TASK: How many lines of the records hold the string "placer"? Reply with the number alone.

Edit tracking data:
* * *
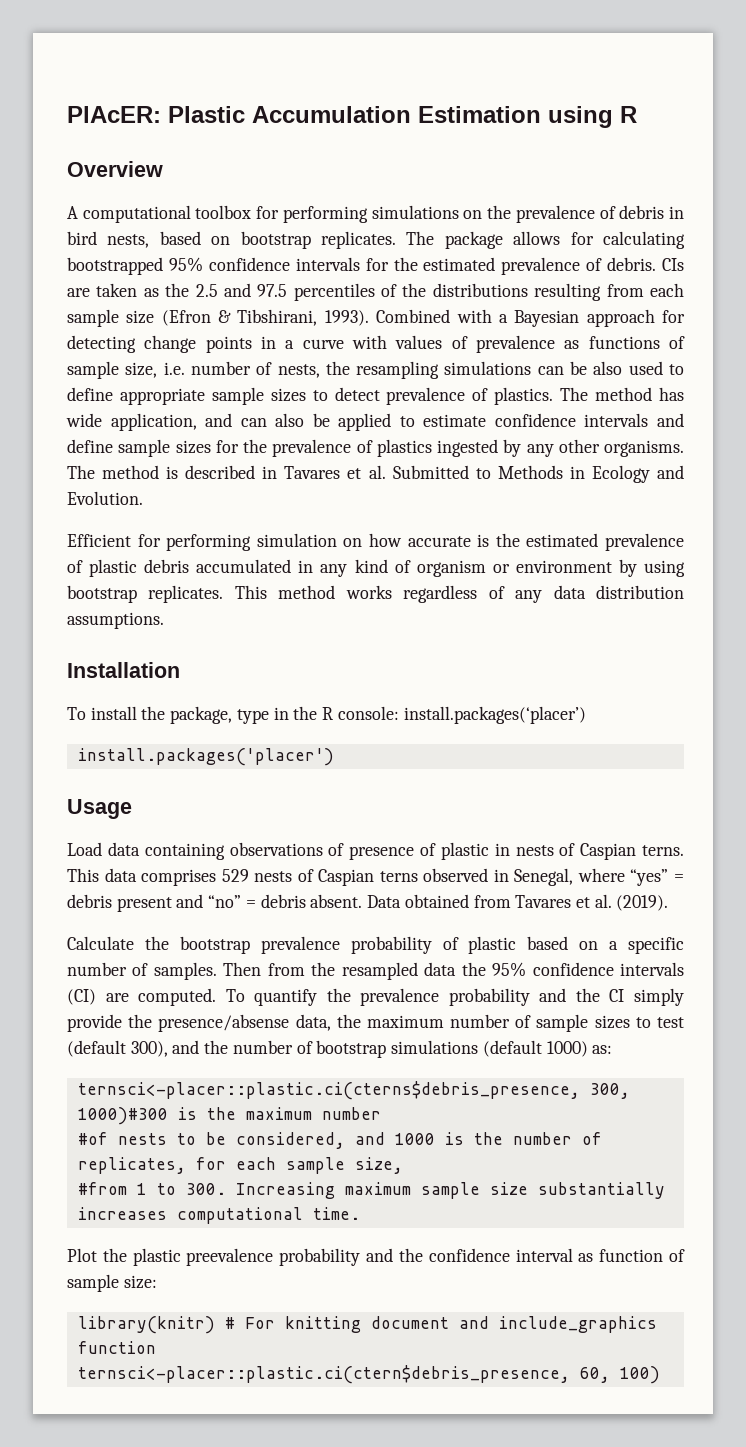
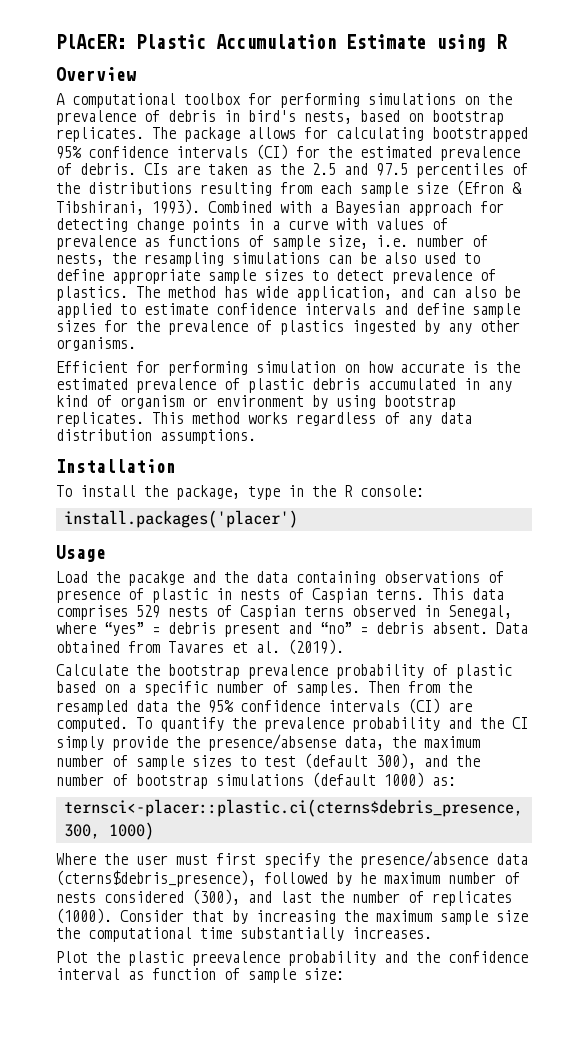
[418,106,541,123] Estimation -> [346,34,426,49] Estimate
[67,231,97,245] bird -> [248,110,296,122] bird's
(360, 264) none -> [256,144,288,160] (CI)
[67,465,685,483] [67,491,143,505] The method is described in Tavares et al. Submitted to Methods in Ecology and Evolution. -> (136, 344) none
[403,706,586,724] install.packages(‘placer’) -> (424, 491) none
(102, 849) none -> [96,571,248,586] the pacakge and the
[77,1107,381,1125] [77,1132,602,1149] [77,1157,403,1174] [77,1182,665,1199] [77,1207,360,1224] 1000)#300 is the maximum number // #of nests to be considered, and 1000 is the number of replicates, for each sample size, // #from 1 to 300. Increasing maximum sample size substantially increases computational time. -> [108,822,154,840] [56,851,528,868] [56,870,520,887] [56,889,512,906] [56,908,528,925] [56,927,432,942] 1000) // Where the user must first specify the presence/absence data (cterns$debris_presence), followed by he maximum number of nests considered (300), and last the number of replicates (1000). Consider that by increasing the maximum sample size the computational time substantially increases.
[77,1316,657,1334] [77,1341,156,1354] [77,1365,660,1384] // library(knitr) # For knitting document and include_graphics function // ternsci<-placer::plastic.ci(ctern$debris_presence, 60, 100) -> (344, 974) none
* * *
REPLY TO THE EXERCISE: 2